Biomed Opt Express. 2019 Dec 23;11(1):480-491. doi: 10.1364/BOE.379780. eCollection 2020 Jan 1.
The auto focusing system, which involves moving a microscope stage along a vertical axis to find an optimal focus position, is the chief component of an automated digital microscope.

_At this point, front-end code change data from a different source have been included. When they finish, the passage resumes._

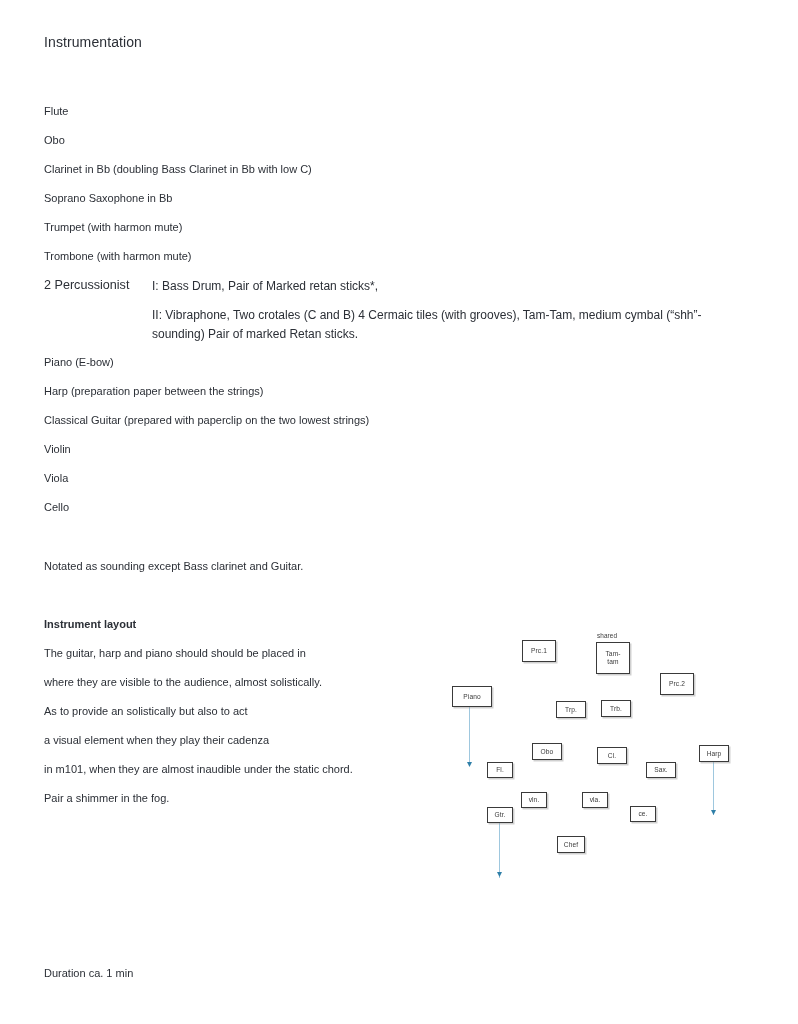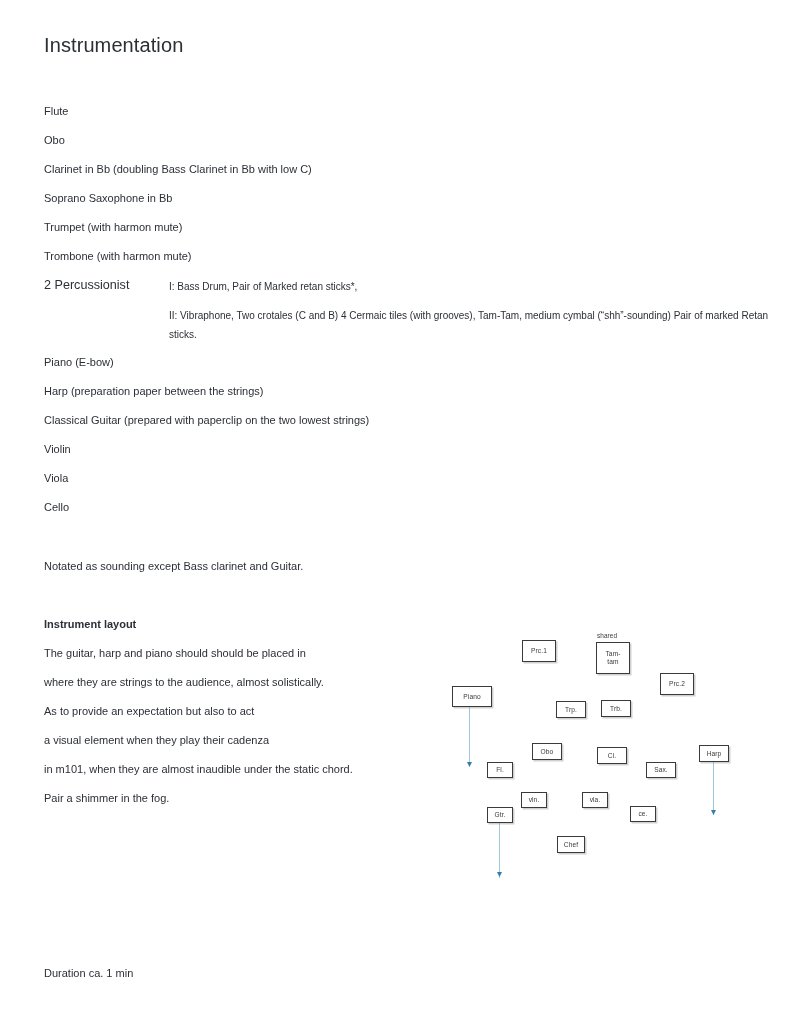"Instrumentation" .title { font-size: 20px -> 14px }
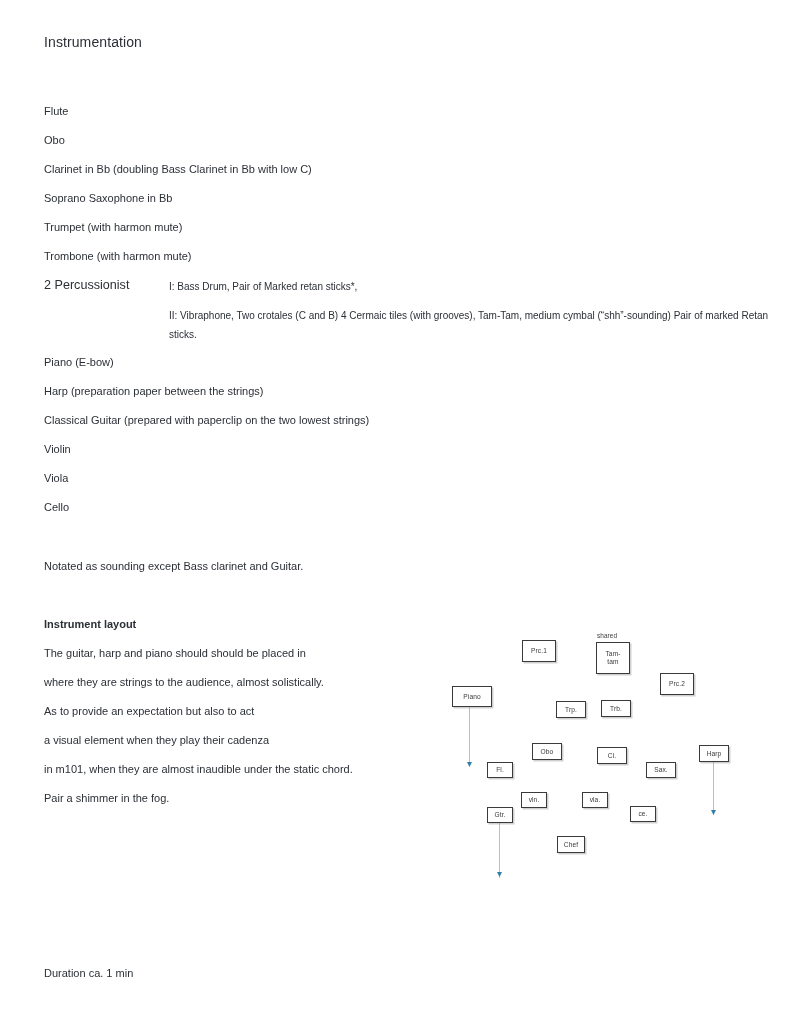"I: Bass Drum, Pair of" .perc-body { font-size: 10px -> 12px; left: 125px -> 108px }
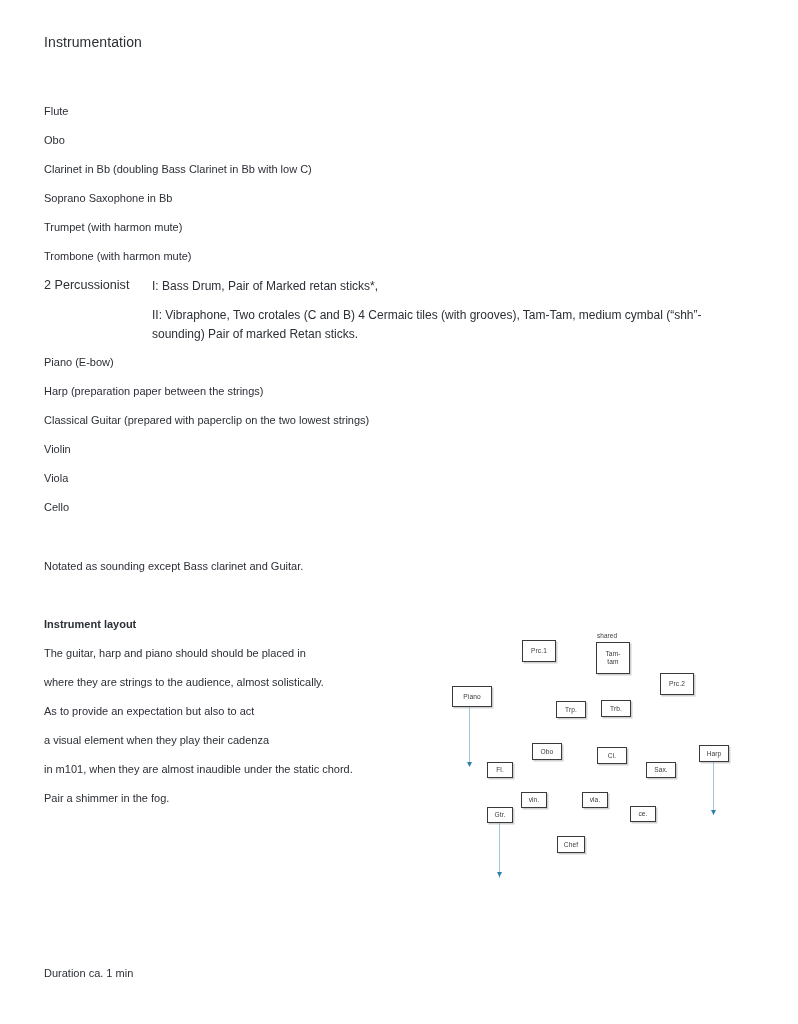"where they are strings to" div.line { text: strings -> visible }
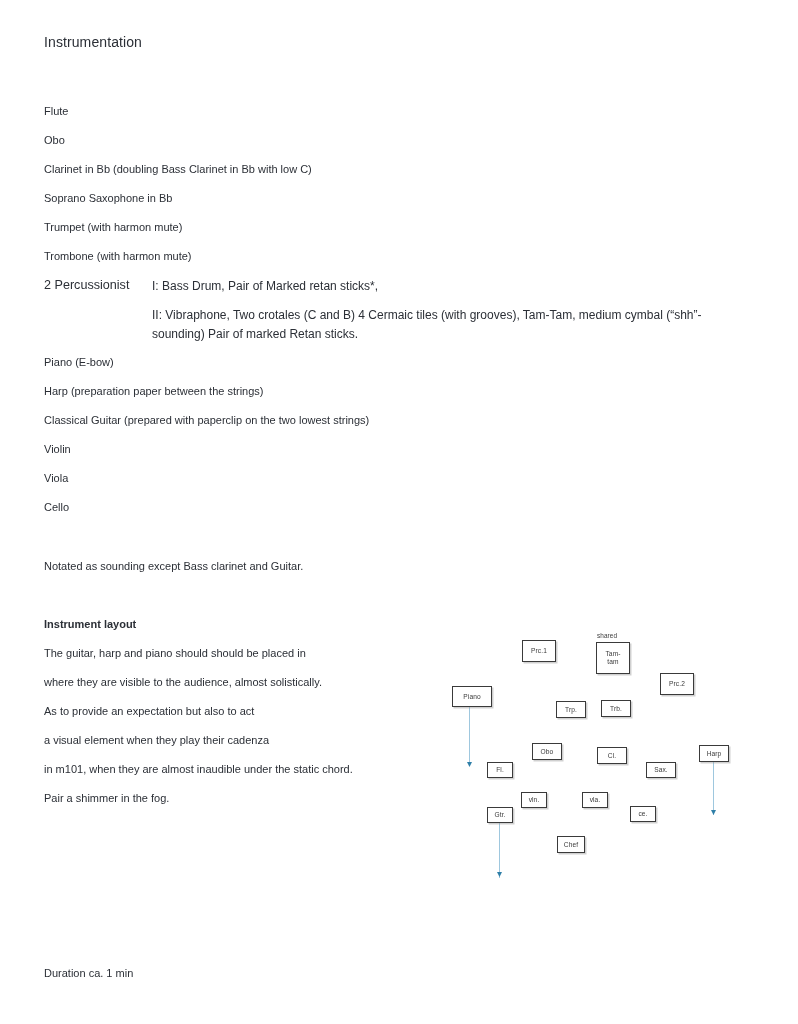"As to provide an expectation" div.line { text: expectation -> solistically }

Current automated focusing algorithms, especially those deployed in cost effective microscopy systems, often cannot match the efficiency of a skilled human operator in keeping a sample in focus. This work presents an auto focusing system that utilises the recent advances in machine learning, namely deep convolutional neural networks (CNN). It improves upon prior work in this domain. The results of the focusing algorithm are demonstrated on an open data set. We describe the practical implementation of this method on a low cost digital microscope to create a whole slide imaging system (WSI). Results of a clinical study using this WSI system are presented. The study demonstrates the efficacy of this system in a practical scenario.
自动聚焦系统是自动数字显微镜的主要组成部分,该系统通过沿垂直轴移动显微镜载物台来寻找最佳聚焦位置。当前的自动聚焦算法,尤其是那些应用于低成本显微镜系统中的算法,在使样本保持聚焦方面往往无法达到熟练操作人员的效率。这项工作提出了一种利用机器学习最新进展的自动聚焦系统,即深度卷积神经网络(CNN)。它改进了该领域先前的工作。在一个开放数据集上展示了聚焦算法的结果。我们描述了该方法在低成本数字显微镜上的实际应用,以创建一个全切片成像系统(WSI)。展示了使用该WSI系统的临床研究结果。该研究证明了该系统在实际场景中的有效性。